Slugs are known by other names as well. Some are:
- Drone (used by the Santa Fe)
- MATE (motors for added tractive effort, used by GE)
- RDMT (road MATE), used by CSX
- RDMATE (used by EMD)
- TEBU (tractive effort booster unit, used by Morrison-Knudsen and Southern Pacific)
- TEBC (tractive effort booster cab, used by BN/BNSF cabbed slugs)
- TEBCU (tractive effort booster cab unit, used by BN/BNSF cabbed slugs)
- Hump booster (used by Canadian National)
- Motor Trailer (MT) (used by Conrail)

===Not slugs===
Powered slug-like units with no traction motors, a defining trait of a slug:
- B-unit

Powered units with no traction motors or cab:
- CCRCLs (control car remote control locomotives) used by Union Pacific.

==Snails==
A snail, often confused with a slug, is a cabless locomotive with a prime mover but no traction motors.
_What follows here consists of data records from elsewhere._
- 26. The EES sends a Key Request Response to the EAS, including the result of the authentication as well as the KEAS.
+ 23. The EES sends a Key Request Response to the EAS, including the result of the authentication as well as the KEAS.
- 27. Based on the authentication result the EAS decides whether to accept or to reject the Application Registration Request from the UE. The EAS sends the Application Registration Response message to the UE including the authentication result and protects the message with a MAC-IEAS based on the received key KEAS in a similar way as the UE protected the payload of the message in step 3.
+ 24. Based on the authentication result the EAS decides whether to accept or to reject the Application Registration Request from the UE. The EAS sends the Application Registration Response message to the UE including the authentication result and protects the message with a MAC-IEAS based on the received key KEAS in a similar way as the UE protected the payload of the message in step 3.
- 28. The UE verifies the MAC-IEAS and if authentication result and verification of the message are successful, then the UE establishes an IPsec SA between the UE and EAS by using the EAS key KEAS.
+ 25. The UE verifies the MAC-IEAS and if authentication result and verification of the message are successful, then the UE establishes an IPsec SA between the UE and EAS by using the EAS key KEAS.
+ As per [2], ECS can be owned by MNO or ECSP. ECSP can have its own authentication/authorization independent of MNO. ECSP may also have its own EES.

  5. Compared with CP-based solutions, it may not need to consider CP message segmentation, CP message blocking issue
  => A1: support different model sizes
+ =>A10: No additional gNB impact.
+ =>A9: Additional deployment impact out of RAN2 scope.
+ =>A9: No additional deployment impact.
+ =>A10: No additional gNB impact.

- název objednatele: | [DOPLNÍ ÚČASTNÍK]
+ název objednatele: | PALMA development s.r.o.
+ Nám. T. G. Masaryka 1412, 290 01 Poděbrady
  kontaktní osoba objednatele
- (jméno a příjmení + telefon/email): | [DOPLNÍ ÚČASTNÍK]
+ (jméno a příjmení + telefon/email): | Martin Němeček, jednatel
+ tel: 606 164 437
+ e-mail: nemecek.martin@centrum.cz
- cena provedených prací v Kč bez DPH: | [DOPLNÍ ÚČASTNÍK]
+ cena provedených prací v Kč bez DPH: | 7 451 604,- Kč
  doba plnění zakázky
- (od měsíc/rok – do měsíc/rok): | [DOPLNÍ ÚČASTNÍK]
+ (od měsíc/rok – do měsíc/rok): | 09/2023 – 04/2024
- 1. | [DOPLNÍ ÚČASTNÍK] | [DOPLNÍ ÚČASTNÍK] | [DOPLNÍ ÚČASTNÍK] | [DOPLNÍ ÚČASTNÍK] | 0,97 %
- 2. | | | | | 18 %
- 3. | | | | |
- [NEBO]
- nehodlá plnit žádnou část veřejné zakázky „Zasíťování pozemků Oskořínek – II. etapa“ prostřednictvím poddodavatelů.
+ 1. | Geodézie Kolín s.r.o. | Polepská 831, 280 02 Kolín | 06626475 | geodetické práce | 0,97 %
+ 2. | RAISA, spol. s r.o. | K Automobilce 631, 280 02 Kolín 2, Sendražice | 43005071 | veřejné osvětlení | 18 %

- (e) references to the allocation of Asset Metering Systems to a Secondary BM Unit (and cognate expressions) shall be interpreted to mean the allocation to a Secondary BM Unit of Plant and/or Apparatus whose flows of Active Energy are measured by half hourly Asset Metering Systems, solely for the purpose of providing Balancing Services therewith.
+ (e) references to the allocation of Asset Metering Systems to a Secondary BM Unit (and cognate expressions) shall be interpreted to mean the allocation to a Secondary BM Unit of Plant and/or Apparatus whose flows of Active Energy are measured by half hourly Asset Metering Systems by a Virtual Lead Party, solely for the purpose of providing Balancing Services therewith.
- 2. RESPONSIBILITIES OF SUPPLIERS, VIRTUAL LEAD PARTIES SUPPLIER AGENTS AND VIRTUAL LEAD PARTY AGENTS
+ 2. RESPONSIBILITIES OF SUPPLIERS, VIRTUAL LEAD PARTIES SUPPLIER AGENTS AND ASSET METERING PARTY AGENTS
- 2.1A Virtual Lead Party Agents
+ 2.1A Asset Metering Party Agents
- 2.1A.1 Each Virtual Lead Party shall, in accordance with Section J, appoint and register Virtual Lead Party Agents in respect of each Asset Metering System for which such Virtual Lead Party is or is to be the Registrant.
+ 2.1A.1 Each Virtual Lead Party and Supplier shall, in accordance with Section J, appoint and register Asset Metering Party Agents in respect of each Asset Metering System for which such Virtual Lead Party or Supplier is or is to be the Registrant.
Like a slug, a snail is incapable of operating under its own power.

Also like slugs, snails are rebuilt from damaged or worn out locomotives and retain the frame and bogies from the original unit. Snails are used for powering engineless units and have no cab or means to control themselves manually, except from a separate unit. SP rebuilt 9 F7Bs into snails for their rotary snowplows. Some of these are still in use today with Union Pacific, along with their snowplow parent units, clearing snow on Donner Pass.